**Try it:** Your job is to copy the lines from the material that include "child".

**Material shown:**
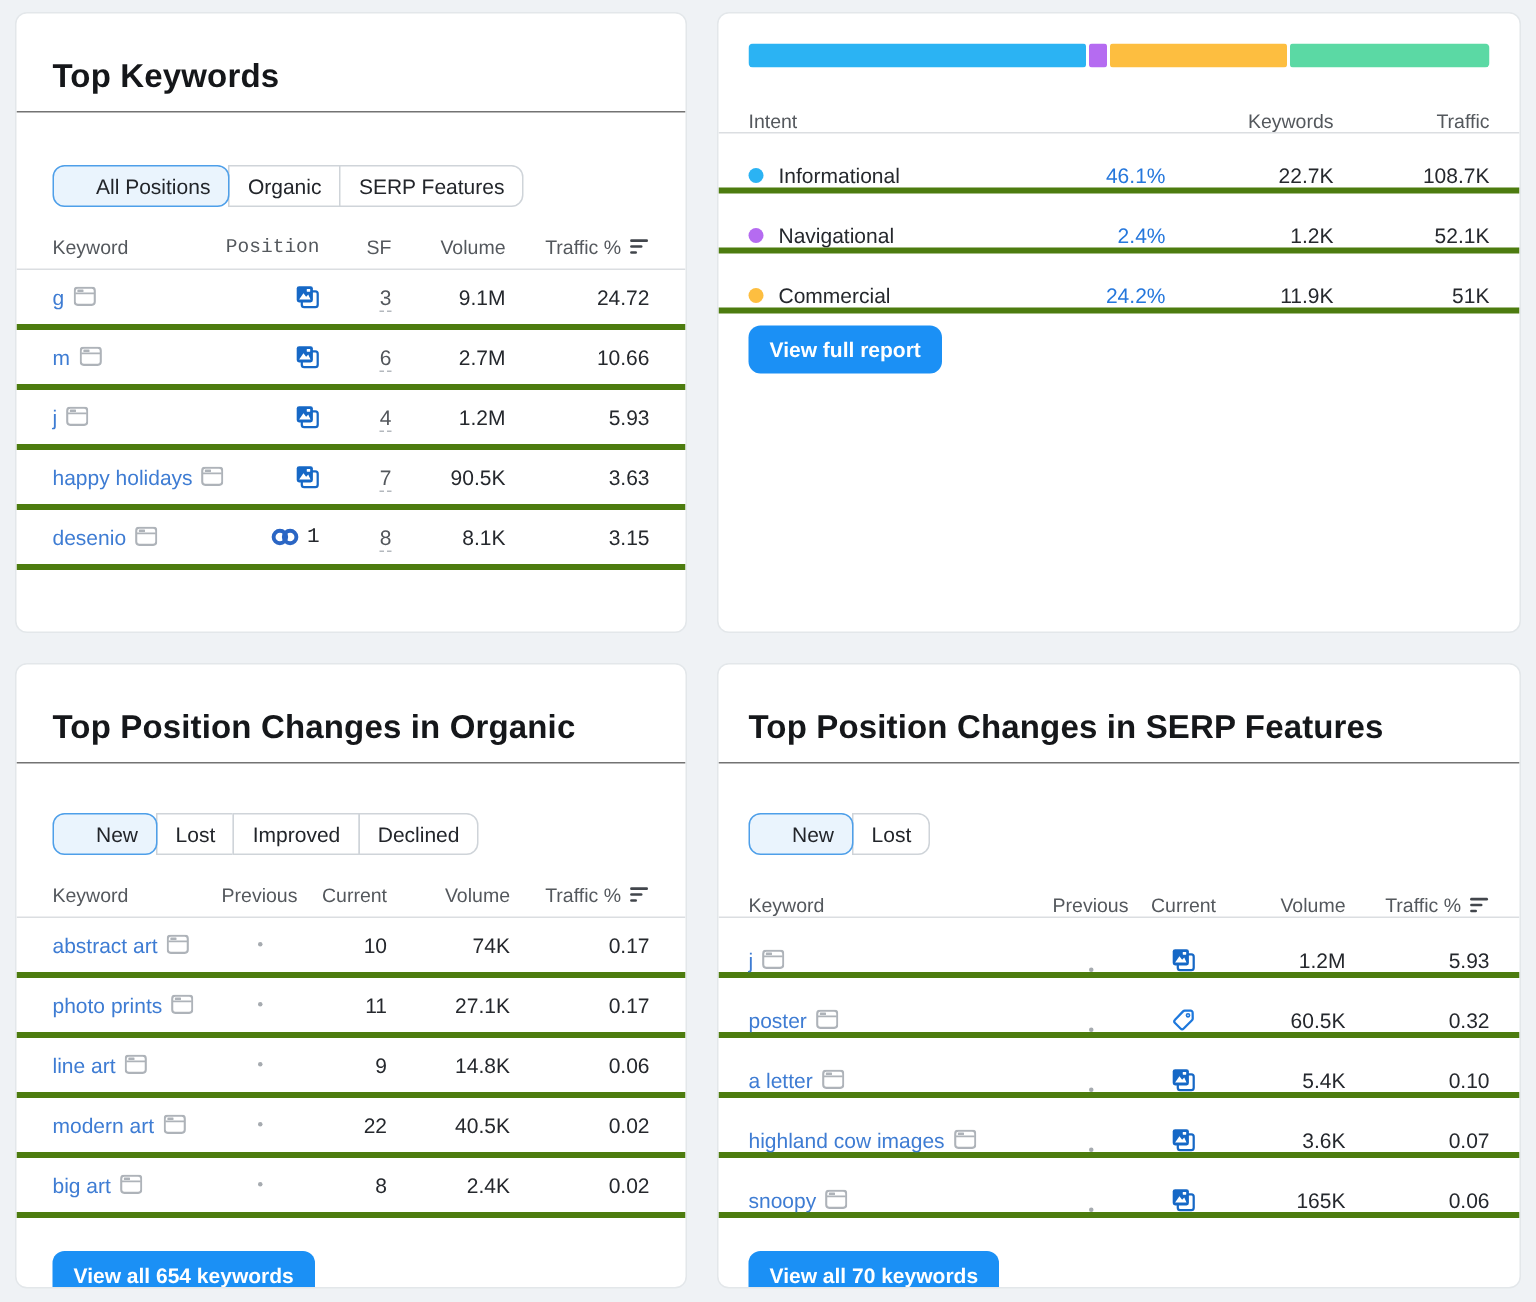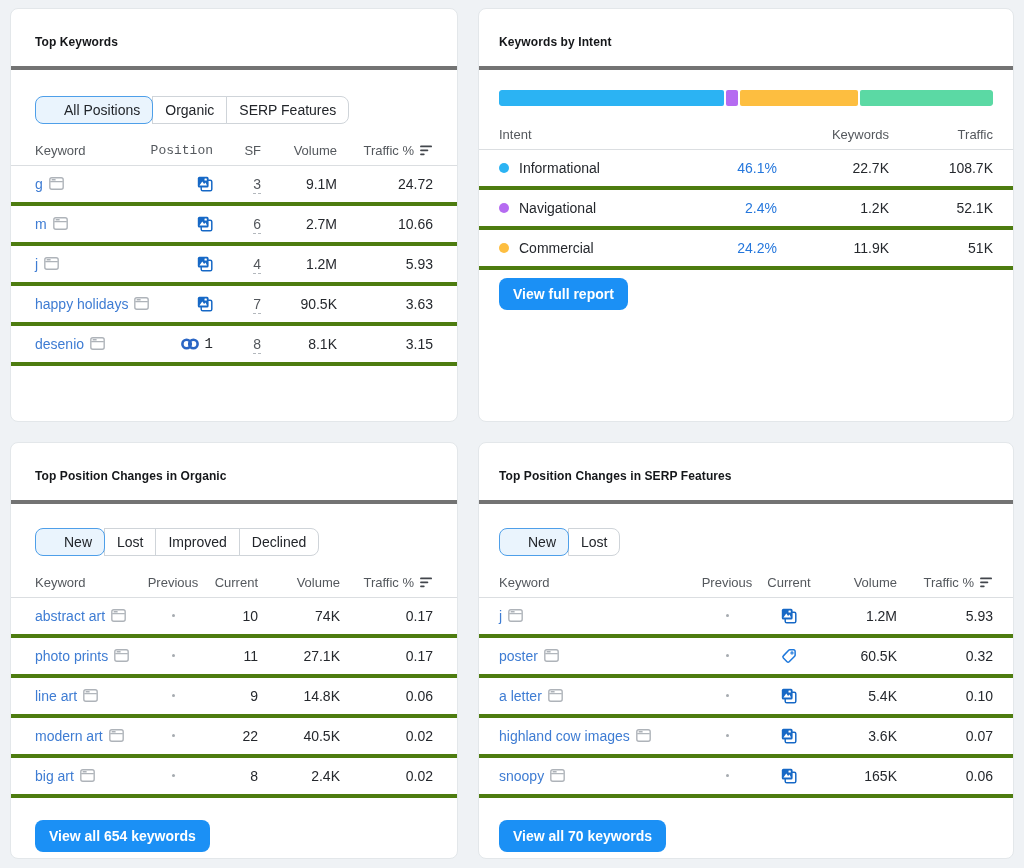--- a/index.html
+++ b/index.html
@@ -14,22 +14,22 @@
     border:1px solid #E3E7EA;border-radius:8px;
     box-sizing:border-box;overflow:hidden;
   }
   #card-tk{left:10px;top:8px;width:448px;height:414px;}
   #card-ki{left:478px;top:8px;width:536px;height:414px;}
   #card-oc{left:10px;top:442px;width:448px;height:417px;}
   #card-sc{left:478px;top:442px;width:536px;height:417px;}
 
   .card-title{
     height:47px;display:flex;align-items:center;
-    font-size:12px;font-weight:700;color:#15171A;
-    border-bottom:4px solid #737373;letter-spacing:.1px;
+    font-size:22px;font-weight:700;color:#15171A;
+    border-bottom:1px solid #737373;letter-spacing:.1px;
   }
   .padL .card-title{padding:0 24px;}
   .padR .card-title{padding:0 20px;}
 
   
   .tabs{display:inline-flex;margin-top:16px;}
   .padL .tabs{margin-left:24px;}
   .padR .tabs{margin-left:20px;}
   .bottom .tabs{margin-top:14px;}
   .tab{
@@ -40,21 +40,21 @@
   }
   .tab:first-child{border-radius:8px 0 0 8px;margin-left:0;padding-left:28px;}
   .tab:last-child{border-radius:0 8px 8px 0;}
   .tab.selected{
     background:#EAF4FD;border-color:#4E9FE9;border-radius:8px;z-index:1;
   }
 
   
   .thead,.trow{display:flex;align-items:center;box-sizing:border-box;}
   .padL .thead,.padL .trow{padding:0 24px;}
-  .padR .thead,.padR .trow{padding:0 20px;}
+  .padR .thead,.padR .trow{padding:0 20px;align-items:flex-end;}
   .thead{height:30px;margin-top:12px;font-size:13px;color:#54585D;border-bottom:1px solid #DBDEE1;}
   #card-ki .thead{margin-top:14px;}
   .trow{height:40px;border-bottom:4px solid #4d7c0f;font-size:14px;color:#25282D;}
 
   .cell{box-sizing:border-box;}
   .r{text-align:right;justify-content:flex-end;}
 
   
   .tk-kw{flex:1;display:flex;align-items:center;gap:6px;min-width:0;}
   .tk-pos{width:60px;display:flex;align-items:center;justify-content:flex-end;gap:5px;font-family:Liberation Mono, monospace;}
@@ -237,21 +237,20 @@
         <span>1</span>
       </span>
     <span class="cell tk-sf r"><a class="sf-num">8</a></span>
     <span class="cell tk-vol r">8.1K</span>
     <span class="cell tk-tr">3.15</span>
   </div>
 
 </section>
 
 <section class="card padR" id="card-ki">
-  <h2 class="card-title">Keywords by Intent</h2>
 
   <div class="ibar">
     <div class="seg" style="width: 46.1%; background-color: rgb(43, 179, 243);"></div>
     <div class="seg" style="width: 2.4%; background-color: rgb(181, 107, 241);"></div>
     <div class="seg" style="width: 24.2%; background-color: rgb(253, 190, 64);"></div>
     <div class="seg" style="width: 27.3%; background-color: rgb(91, 217, 164);"></div>
   </div>
 
   <div class="thead">
     <span class="cell ki-int">Intent</span>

**Answer to the problem:**
   .tab:first-child{border-radius:8px 0 0 8px;margin-left:0;padding-left:28px;}
   .tab:last-child{border-radius:0 8px 8px 0;}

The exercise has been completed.